- _What you should do_:
Word for word, transcribe the lines from the one containing "1111.33 = 2222.66" through the end of the entries, both included, and nothing else.

═════ Data provided

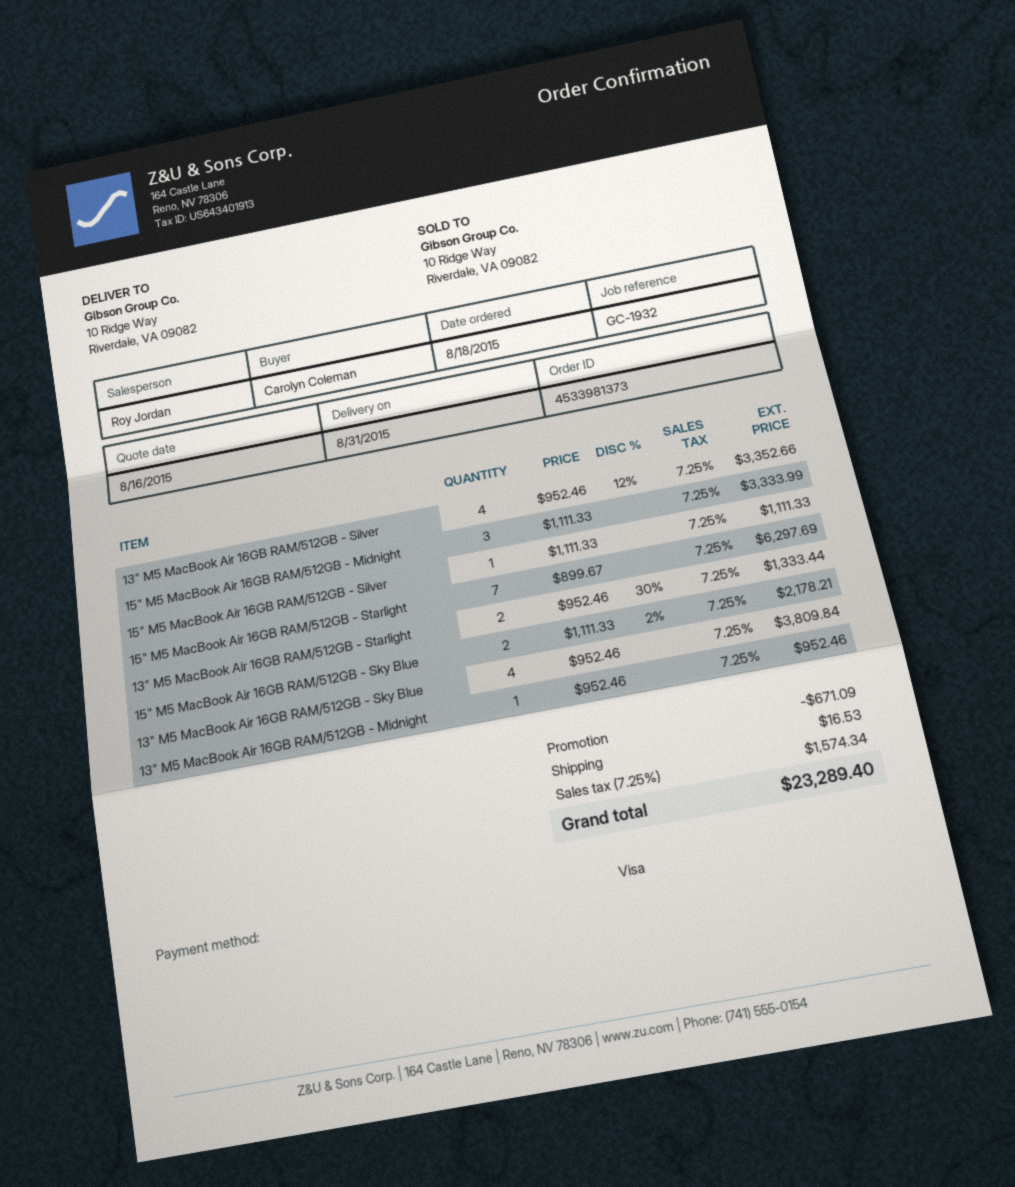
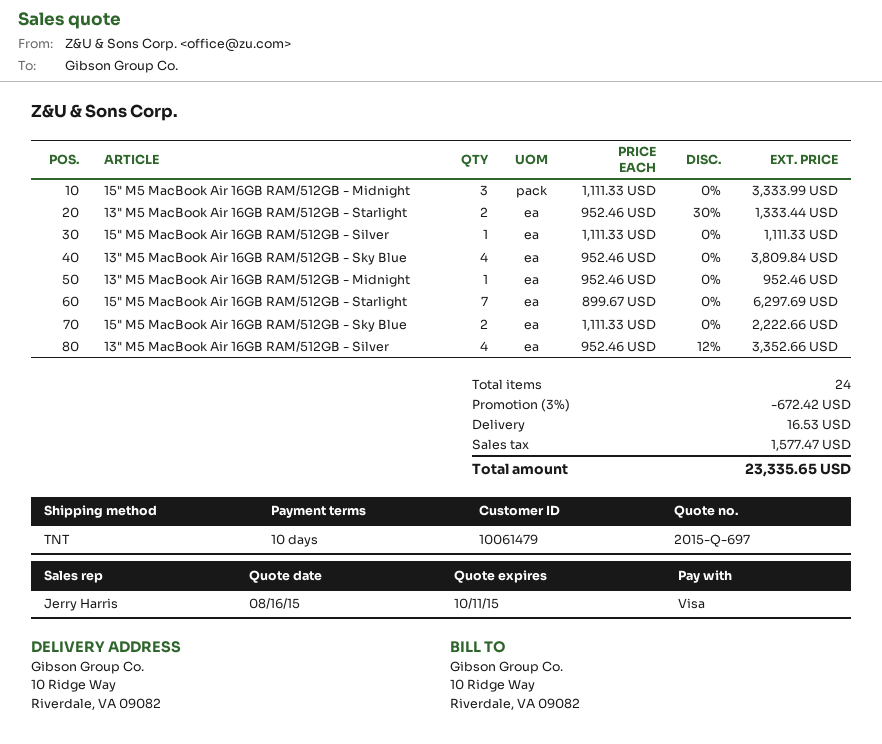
sales rep: Roy Jordan -> Jerry Harris
15" M5 MacBook Air 16GB RAM/512GB - Sky Blue: 2 x 1111.33 - 2% = 2178.21 -> 2 x 1111.33 = 2222.66
discount: 671.09 -> 672.42
tax: 1574.34 -> 1577.47
total: 23289.40 -> 23335.65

══════════

- _Exercise answer_:
15" M5 MacBook Air 16GB RAM/512GB - Sky Blue: 2 x 1111.33 - 2% = 2178.21 -> 2 x 1111.33 = 2222.66
discount: 671.09 -> 672.42
tax: 1574.34 -> 1577.47
total: 23289.40 -> 23335.65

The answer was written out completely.